March 12 (HealthDay News) -- People prescribed widely used cholesterol-busting drugs called statins may be more likely to feel fatigued than those who don't, a new study finds.
But the findings don't prove that the medications make people tired, and heart specialists remain skeptical about the study, which focused on two statins, Pravachol and Zocor.
"There is not sufficient evidence that statins cause fatigue," said Dr. Gregg C. Fonarow, professor of cardiology at the University of California, Los Angeles. "This is not a serious issue for most patients."
The research was expected to be presented this week at a meeting of the American Heart Association in Palm Harbor, Fla.
In the study, researchers led by Beatrice Golomb, associate professor of medicine at the University of California, San Diego, randomly divided 1,016 adults without heart disease or diabetes into three groups and gave them daily doses of 20 milligrams of simvastatin (Zocor), 40 milligrams of pravastatin (Pravachol), or a placebo for six months.
On average, the subjects were in their mid-50s during the study, which took place between 2000 and 2005.
The researchers found that people on simvastatin reported reduced energy and activity levels, while those on pravastatin reported reduced energy levels only. On average, Golomb said that those who took the statins reported levels of energy that were 5 percent lower than those who took a placebo.
"One concern is that fatigue and loss of interest in activity translates to reduced activity," Golomb said. "Activity protects against several major adverse outcomes in terms of cardiovascular disease, cancer, depression and cognitive loss."
While the study only looked at two cholesterol-lowering drugs, it appears that other drugs included in this class might have similar effects, Golomb said. Other popular statins include drugs such as Crestor, Lipitor and Mevacor.

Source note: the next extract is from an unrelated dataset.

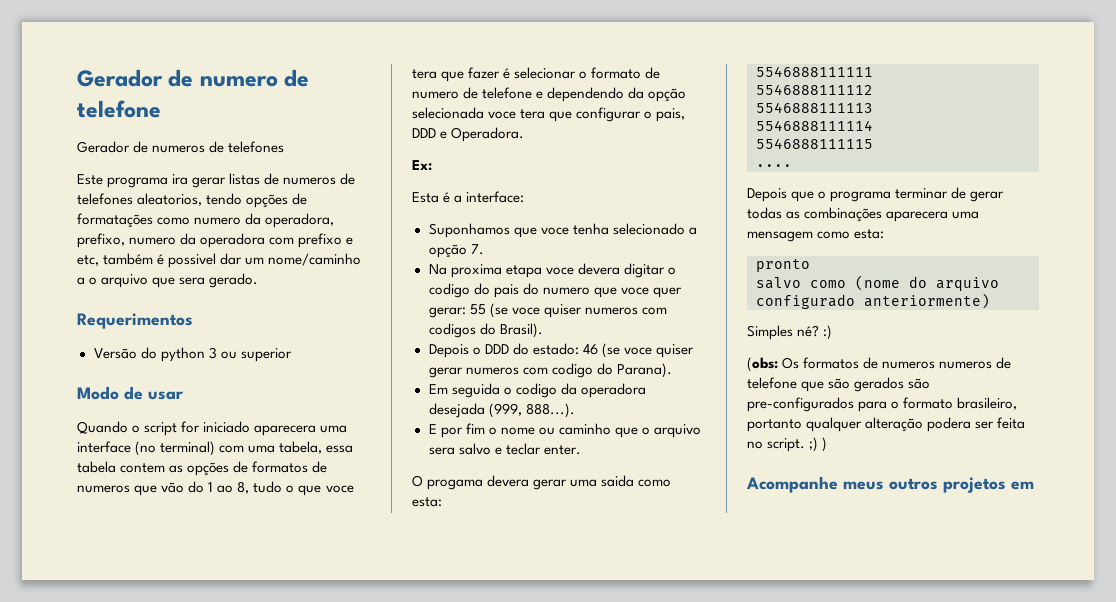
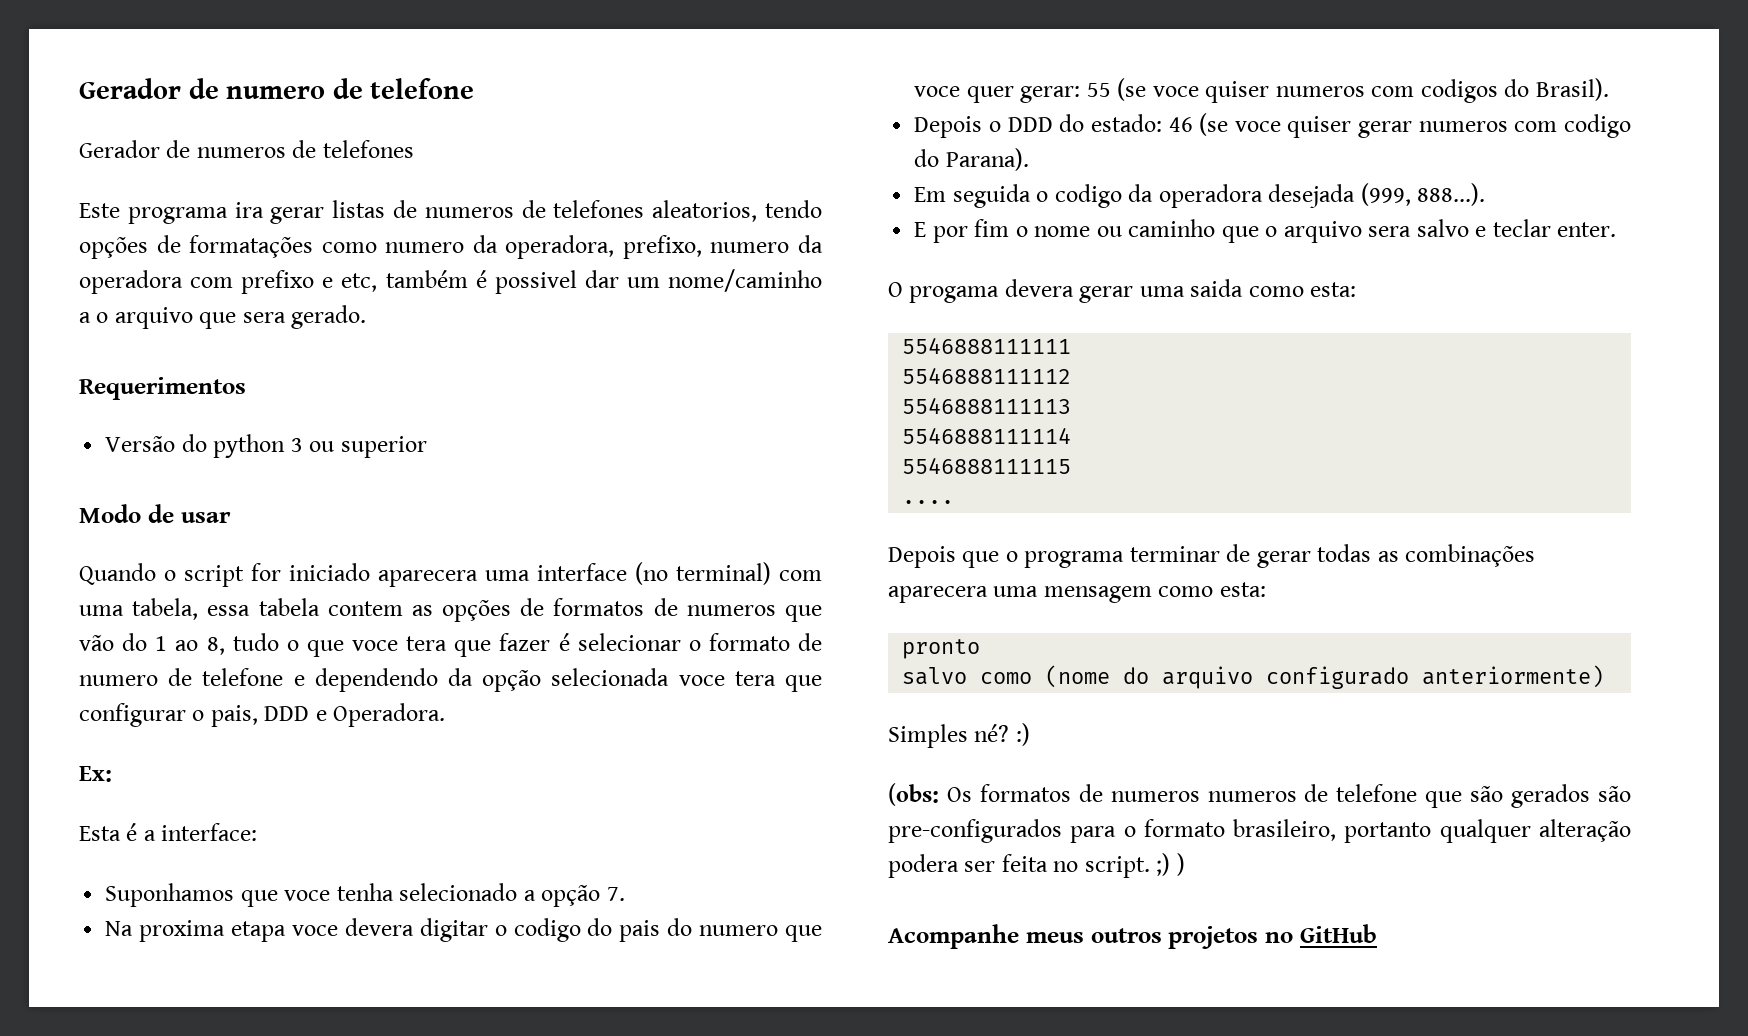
- Acompanhe meus outros projetos em
+ Acompanhe meus outros projetos no GitHub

What's the potential link? According to Golomb, it's possible that the drugs may cause problems by disrupting the way the body produces energy in cell. She added that vitamin D supplements may help such patients feel better.
But Fonarow, the UCLA cardiologist, said fatigue is not a common problem for patients on statins.
"Statins have been extensively studied in large-scale, long-term trials and have proven benefits that outweigh the potential risks of therapy," he said. "As with other medications, there are occasional side effects with statin therapy, and rarely, serious adverse events can occur. However, there are serious side effects of not taking statins, which include increased risk of heart attacks, strokes, and premature cardiovascular death."
Dr. Donald Smith, director of lipids and metabolism at Mount Sinai Medical Center's Cardiovascular Institute in New York City, agreed that fatigue doesn't appear to be a major problem for statin users. Even when it does exist, he said, it could be the result of other factors such as a lack of sleep, worry, or depression.
Smith also noted that the study hasn't been published in a medical journal yet, meaning it hasn't gone through the most rigorous kind of peer review.
SOURCES: Gregg C. Fonarow, M.D., professor, cardiology, University of California, Los Angeles; Beatrice Golomb, M.D., Ph.D., associate professor of medicine, University of California, San Diego; Donald Smith, M.D., director of lipids and metabolism, Cardiovascular Institute, Mount Sinai Medical Center, New York City; American Heart Association's Cardiovascular Disease Epidemiology and Prevention Annual Conference, Palm Harbor, Fla.